& Other Failing Songs

Yiran Wang

I have started to suspect that when people, especially professors, tell me, “You should write a story about this,” what they actually mean is that I am over-sharing and they don’t know how to respond.

****

Before I was one, my mother went to Chicago for law school. She sent me, the accidental baby, to live with my aunt and uncle in the town where she grew up. She had never told me much about the town, only one story of her leaving it, walking to the neighboring town.

She was five. Time and distance meant little to her, but she had gained a sense of numbers. She was counting the streetlights to see how far she had gone. An idea suddenly struck her: When she wasn’t looking, would the lights behind her still be there?

It was the only poetic, philosophical moment that my mother ever shared with me. Other than that, she had always been the practical, get-things-done, strong woman.

Where did that five-year-old go?

*

The name of the inland town was Tong-Hai-Kou, “Port to the Sea.” Back then, I couldn’t decipher the poetry in it. I couldn’t cherish the stars. Tong-Hai-Kou meant the giant piles of bull shit, the backyard of rowdy, running geese, and the grey, brown rye fields that marked the end of my world (why would people say they are golden?). I didn’t hate it either. I just didn’t quite fit in.

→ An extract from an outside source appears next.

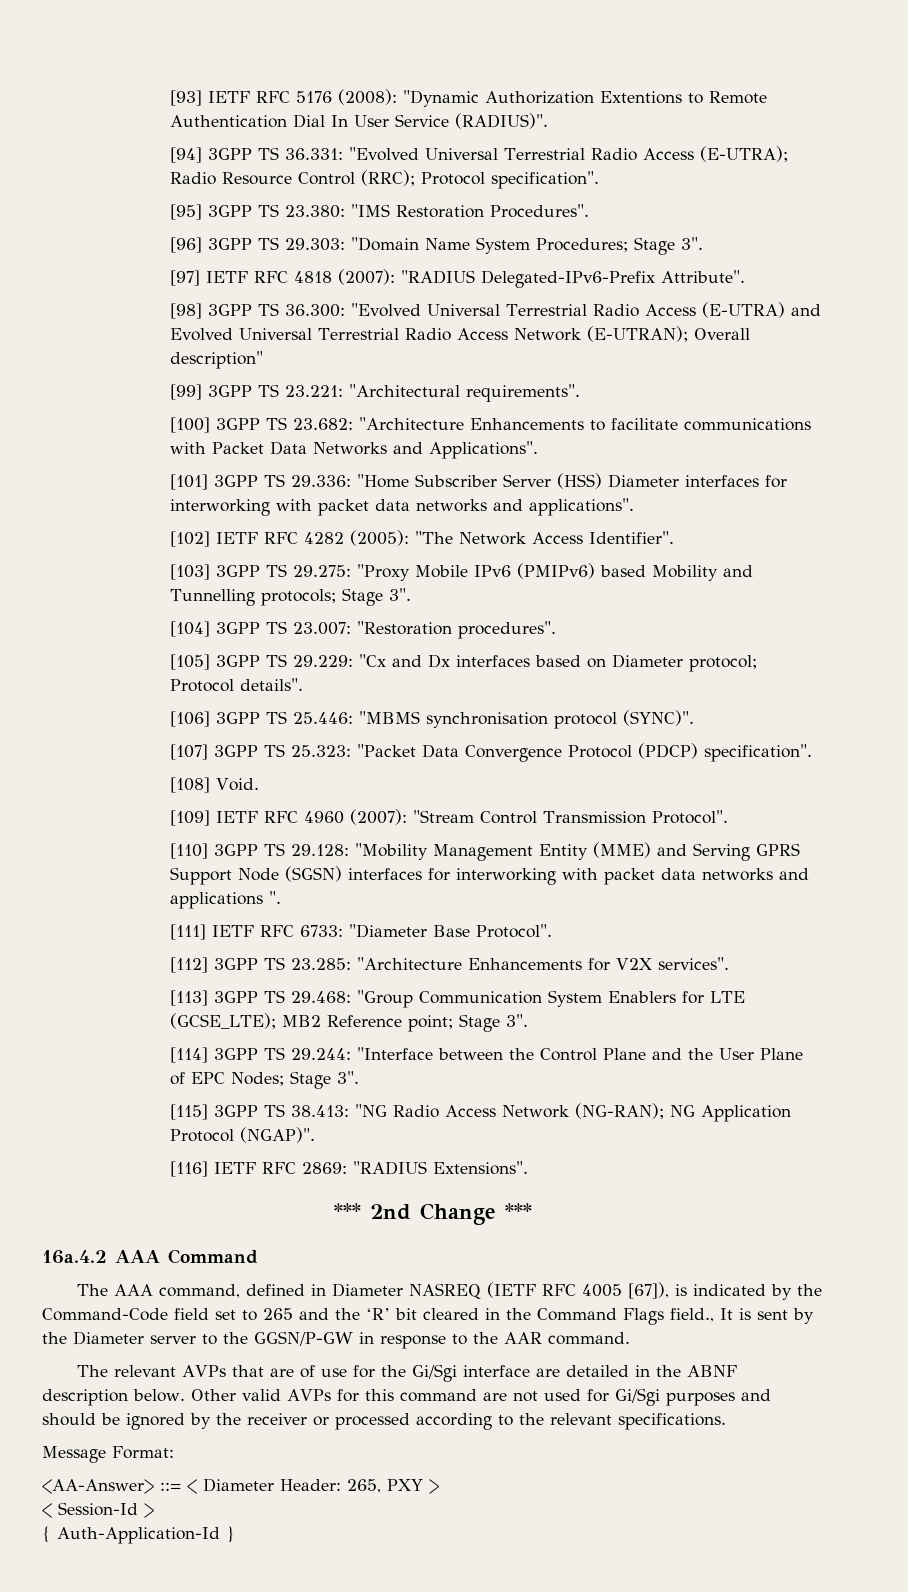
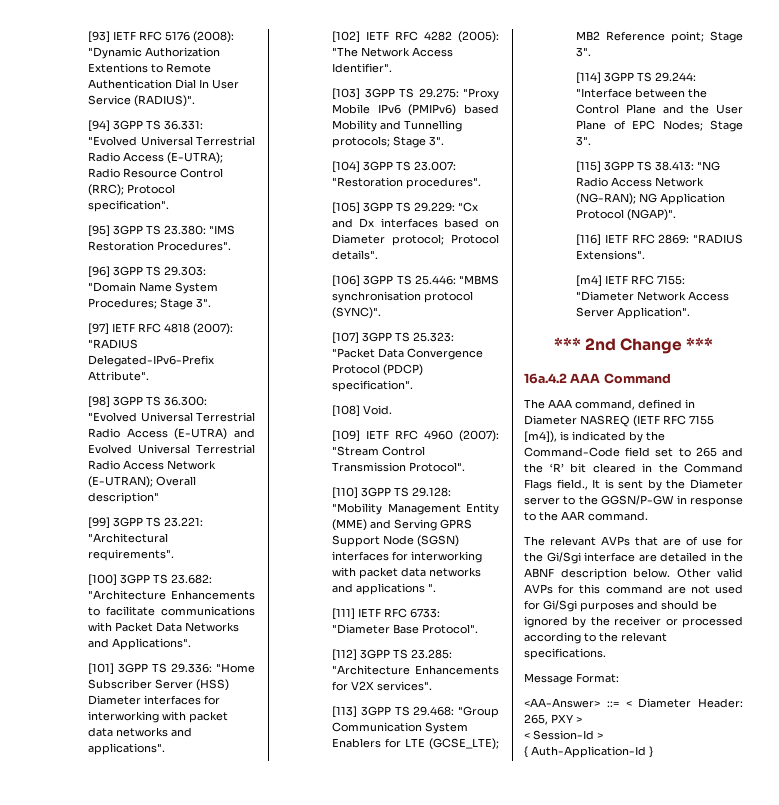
+ [m4] IETF RFC 7155: "Diameter Network Access Server Application".
- The AAA command, defined in Diameter NASREQ (IETF RFC 4005 [67]), is indicated by the Command-Code field set to 265 and the ‘R’ bit cleared in the Command Flags field., It is sent by the Diameter server to the GGSN/P-GW in response to the AAR command.
+ The AAA command, defined in Diameter NASREQ (IETF RFC 7155 [m4]), is indicated by the Command-Code field set to 265 and the ‘R’ bit cleared in the Command Flags field., It is sent by the Diameter server to the GGSN/P-GW in response to the AAR command.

I never learned to read the stars. There were plenty when I grew up. On summer nights, my aunt and uncle would drag the bamboo bed out to the empty space in front of the house. They would cut watermelons in halves, scoop them into a bowl, and place the bowl on the bed. I would lie on the bamboo bed with my cousin, twelve years older, and aimlessly look up to the sky. Sometimes, our legs got pinched between the bamboo chips, and we would let out a little scream. Other than that, we mostly stayed silent. Cicadas chirped and then their chirping was so loud that we couldn’t hear them.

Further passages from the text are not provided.